#### Task goal:
The output should consist solely of the line containing "dirty state indicator" and the lines that follow it through the end of the data below.

Version difference data
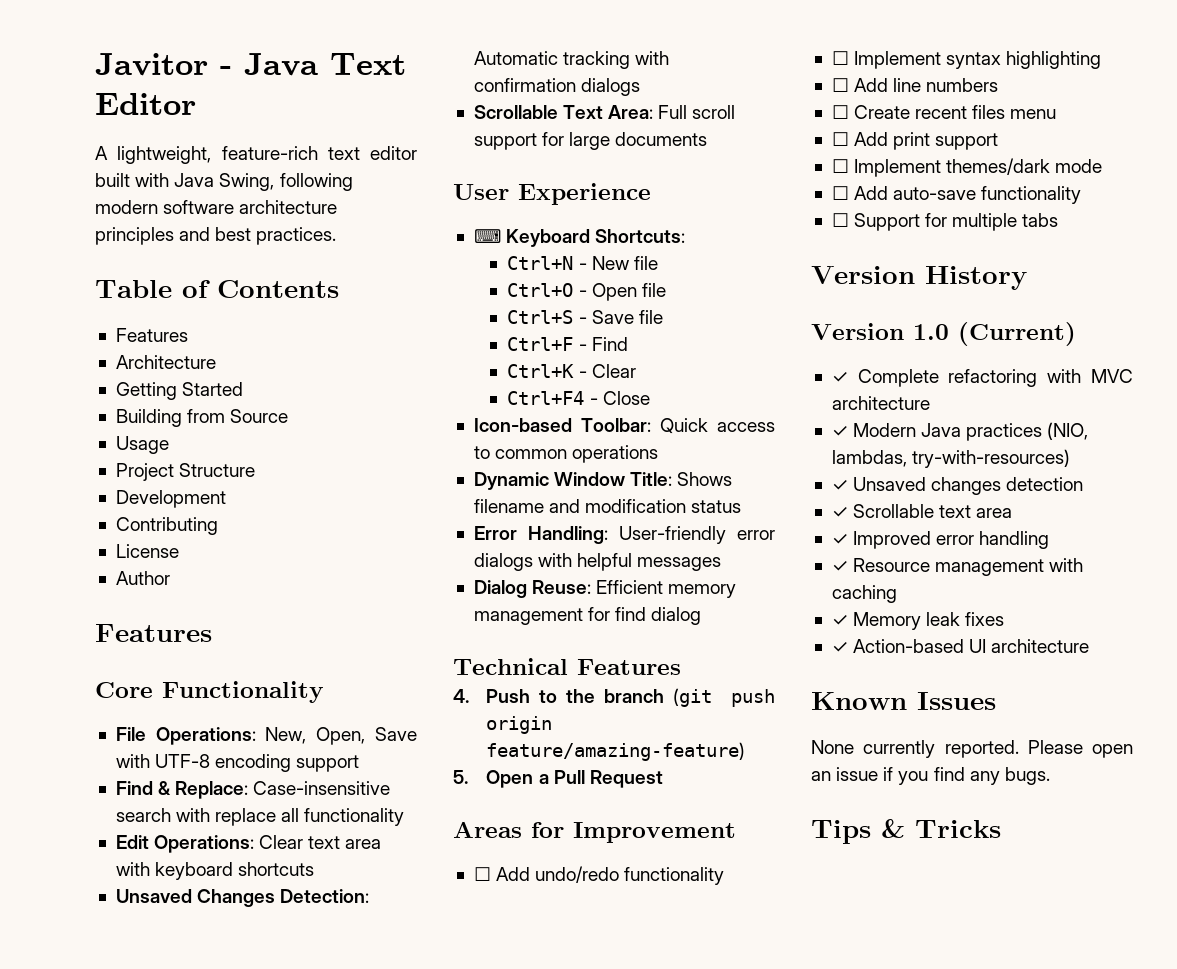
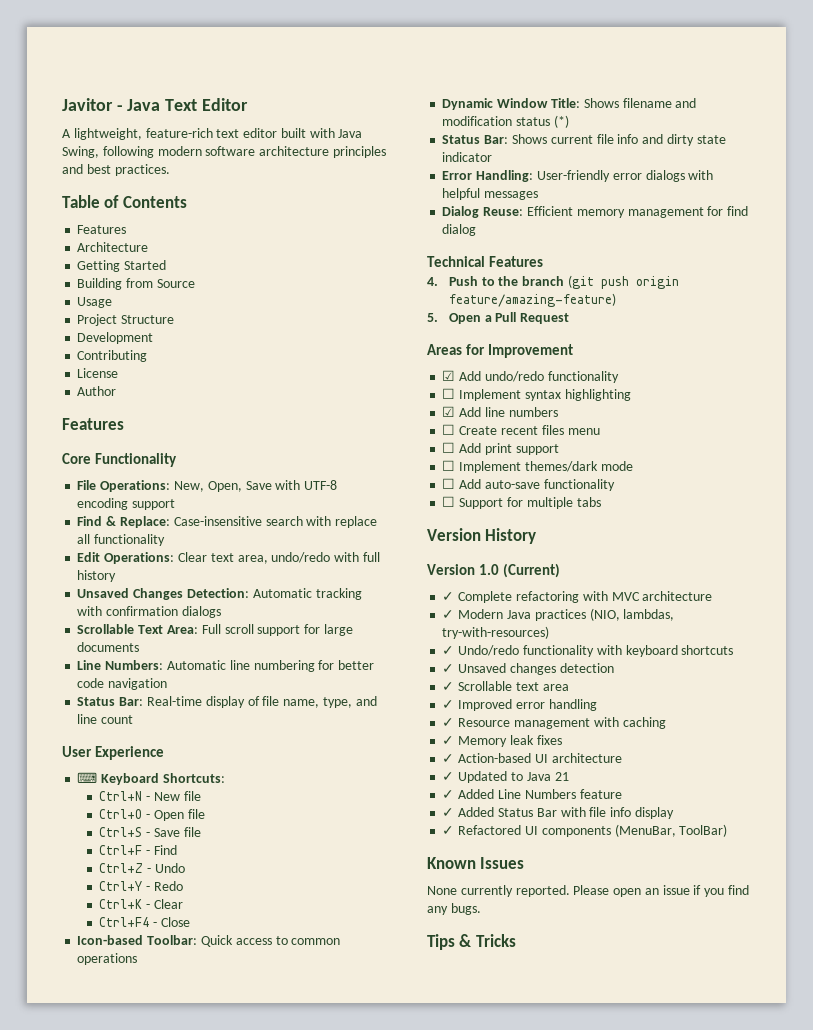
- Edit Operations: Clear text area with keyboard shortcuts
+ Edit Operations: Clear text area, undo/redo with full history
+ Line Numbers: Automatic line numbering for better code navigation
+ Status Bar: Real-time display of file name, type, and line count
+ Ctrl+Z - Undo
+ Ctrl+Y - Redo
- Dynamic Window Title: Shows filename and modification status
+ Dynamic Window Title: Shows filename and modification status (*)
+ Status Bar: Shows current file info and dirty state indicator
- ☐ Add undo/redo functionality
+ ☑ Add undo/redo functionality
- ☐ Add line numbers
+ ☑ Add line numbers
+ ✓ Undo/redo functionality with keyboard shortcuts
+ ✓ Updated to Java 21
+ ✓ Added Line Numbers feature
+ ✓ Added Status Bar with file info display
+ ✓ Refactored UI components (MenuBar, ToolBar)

#### Exercise result:
+ Status Bar: Shows current file info and dirty state indicator
- ☐ Add undo/redo functionality
+ ☑ Add undo/redo functionality
- ☐ Add line numbers
+ ☑ Add line numbers
+ ✓ Undo/redo functionality with keyboard shortcuts
+ ✓ Updated to Java 21
+ ✓ Added Line Numbers feature
+ ✓ Added Status Bar with file info display
+ ✓ Refactored UI components (MenuBar, ToolBar)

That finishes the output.